* **YOUR ASSIGNMENT**: For the records that follow, give the number of lines containing the word "subtitle", with no added text.

* **EXERCISE MATERIALS**:
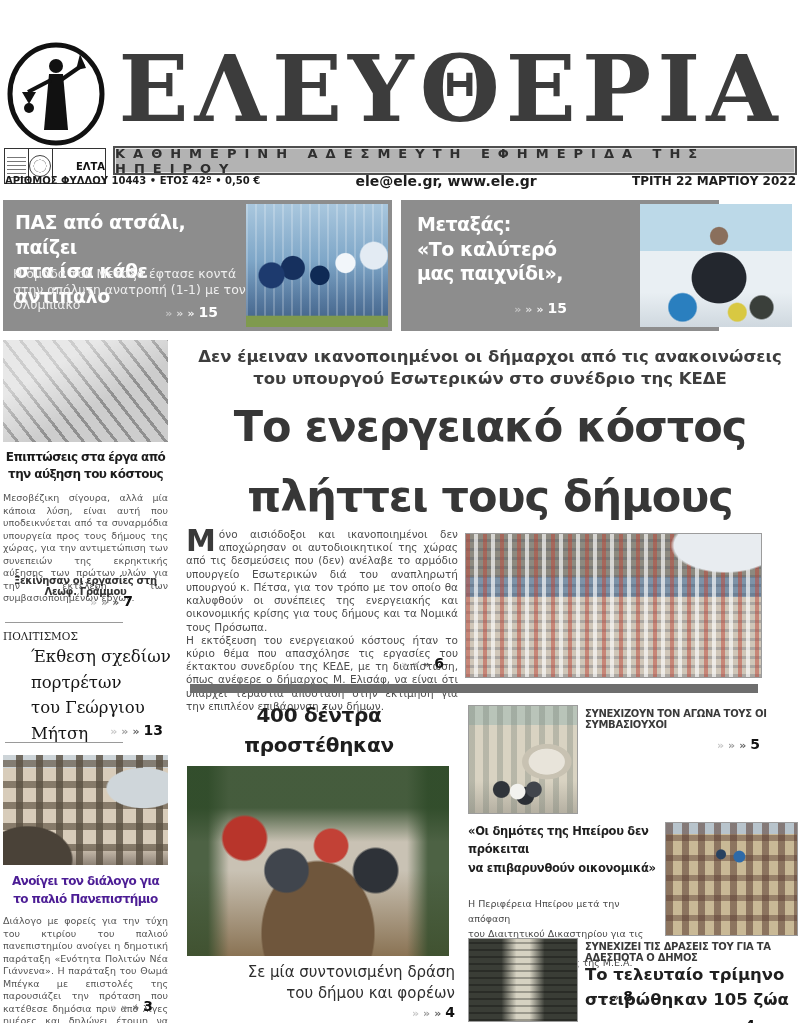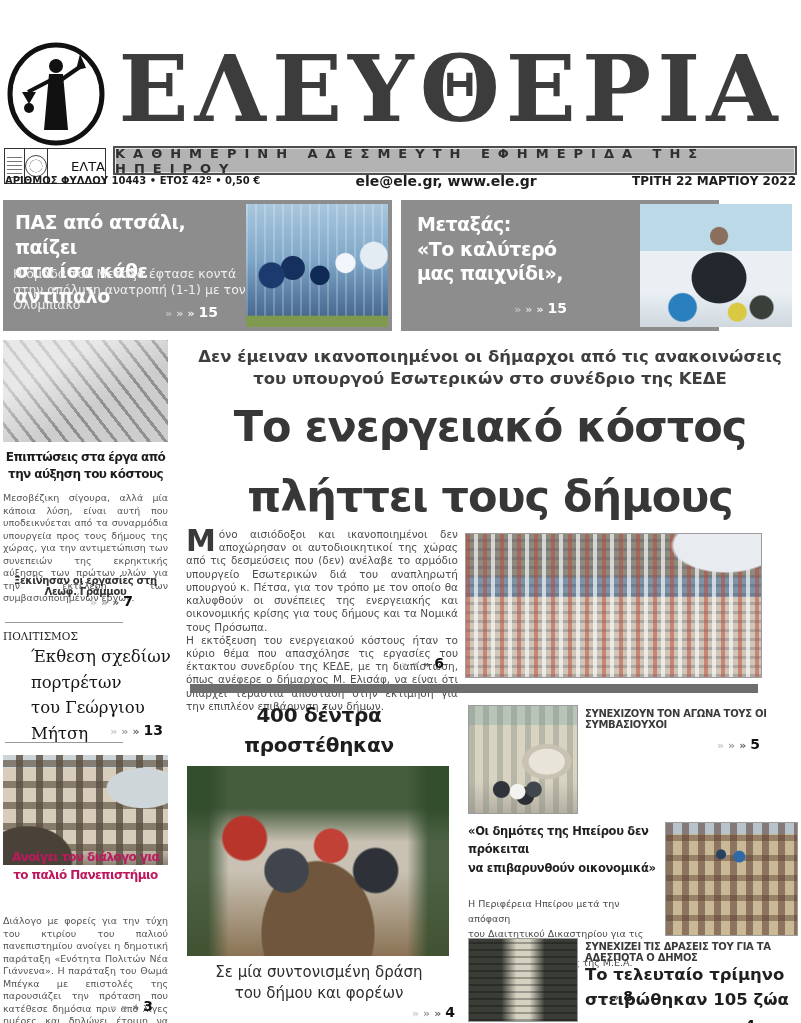--- a/index.html
+++ b/index.html
@@ -12,21 +12,21 @@
   #logo{left:6px;top:42px;width:100px;height:104px;}
   #mast-title{left:104px;top:34px;width:694px;height:110px;text-align:center;
       font-family:"DejaVu Serif",serif;font-weight:bold;font-size:92px;line-height:110px;
       letter-spacing:6px;color:#3c3c3c;}
   #stamps{left:4px;top:148px;width:100px;height:34px;border:1px solid #333;display:flex;align-items:stretch;background:#fff;}
   .stamp-cell{flex:1;border-right:1px solid #333;position:relative;display:flex;align-items:center;justify-content:center;}
   .stamp-cell:last-child{border-right:none;}
   .tinylines{width:80%;height:70%;background:repeating-linear-gradient(0deg,#777 0 1px,transparent 1px 4px);}
   .stamp-circle{width:20px;height:20px;border:1px solid #444;border-radius:50%;
       background:radial-gradient(circle,#fff 0 40%,#bbb 41% 46%,#fff 47%);}
-  .elta-label{font-size:13px;font-weight:normal;color:#111;letter-spacing:0;padding-left:23px;}
+  .elta-label{font-size:10px;font-weight:bold;color:#111;letter-spacing:0;padding-left:23px;}
   #subtitle-bar{left:113px;top:146px;width:680px;height:25px;background:#b3b3b3;
       border:2px solid #4f4f4f;box-shadow:inset 0 0 0 1px #e4e4e4;
       display:flex;align-items:center;justify-content:center;}
   #subtitle-bar span{font-size:13px;font-weight:bold;letter-spacing:8px;color:#2f2f2f;}
   #info-row{left:5px;top:173px;width:791px;height:15px;display:flex;justify-content:space-between;
       align-items:center;font-weight:bold;color:#1c1c1c;}
   #issue-info{font-size:10px;}
   #contact-info{font-size:14px;}
   #date-info{font-size:12px;}
 
@@ -84,21 +84,21 @@
   #culture-h{top:644px;font-family:"DejaVu Serif",serif;font-size:16.5px;line-height:1.55;color:#151515;margin-left:28px;}
   #lc-marker2{top:722px;width:160px;}
   #lc-div2{top:742px;}
   #lc-photo2{top:755px;height:110px;
      background:
        radial-gradient(ellipse at 85% 30%, #cfd6da 0 18%, transparent 19%),
        radial-gradient(ellipse at 15% 95%, #4a4238 0 22%, transparent 23%),
        repeating-linear-gradient(90deg, transparent 0 13px, rgba(90,80,66,.8) 13px 20px),
        repeating-linear-gradient(0deg, transparent 0 14px, rgba(100,88,72,.7) 14px 21px),
        linear-gradient(180deg,#cdd4d8 0 12%,#d8ccba 12% 82%,#8d8276 100%);}
-  #lc-h2{top:848px;font-size:12px;font-weight:bold;color:#be185d;text-align:center;line-height:1.5;letter-spacing:-0.6px;}
+  #lc-h2{top:872px;font-size:12px;font-weight:bold;color:#4c1d95;text-align:center;line-height:1.5;letter-spacing:-0.6px;}
   #lc-body2{top:915px;font-size:9.5px;line-height:1.32;color:#555;text-align:justify;}
   #lc-marker3{top:998px;width:150px;}
 
   
   #main-kicker{left:180px;top:346px;width:620px;text-align:center;
      font-size:16.5px;font-weight:bold;color:#3e3e3e;line-height:1.35;}
   #main-headline{left:180px;top:392px;width:620px;text-align:center;
      font-size:43px;font-weight:bold;color:#373737;line-height:1.62;letter-spacing:-1px;}
   #main-body{left:186px;top:528px;width:272px;font-size:10.5px;line-height:1.26;
      color:#4c4c4c;text-align:justify;}
@@ -119,21 +119,21 @@
   #trees-photo{left:187px;top:766px;width:262px;height:190px;
      background:
        radial-gradient(circle at 22% 38%, #b8352b 0 9%, transparent 10%),
        radial-gradient(circle at 55% 42%, #c24136 0 9%, transparent 10%),
        radial-gradient(circle at 38% 55%, #40454d 0 11%, transparent 12%),
        radial-gradient(circle at 72% 55%, #2e3238 0 10%, transparent 11%),
        radial-gradient(ellipse at 50% 88%, #6f563c 0 30%, transparent 31%),
        linear-gradient(180deg, rgba(46,74,40,.85) 0 22%, transparent 40%),
        linear-gradient(90deg, rgba(46,74,40,.8) 0 8%, transparent 16% 84%, rgba(46,74,40,.8) 92%),
        linear-gradient(180deg,#c9c2b4 0 55%,#8a7354 100%);}
-  #trees-caption{left:183px;top:962px;width:272px;text-align:center;
+  #trees-caption{left:183px;top:962px;width:272px;text-align:right;
      font-size:15px;color:#2e2e2e;line-height:1.4;}
   #trees-marker{left:183px;top:1004px;width:272px;}
 
   
   .rc-kicker{font-size:10px;font-weight:bold;color:#3a3a3a;letter-spacing:-0.3px;}
   .rc-h{font-weight:bold;color:#1f1f1f;}
   #rc1-photo{left:468px;top:705px;width:108px;height:107px;border:1px solid #9c9c9c;
      background:
        radial-gradient(circle at 30% 78%, #30343a 0 7%, transparent 8%),
        radial-gradient(circle at 45% 80%, #f2f2ee 0 7%, transparent 8%),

* **SOLUTION**: 2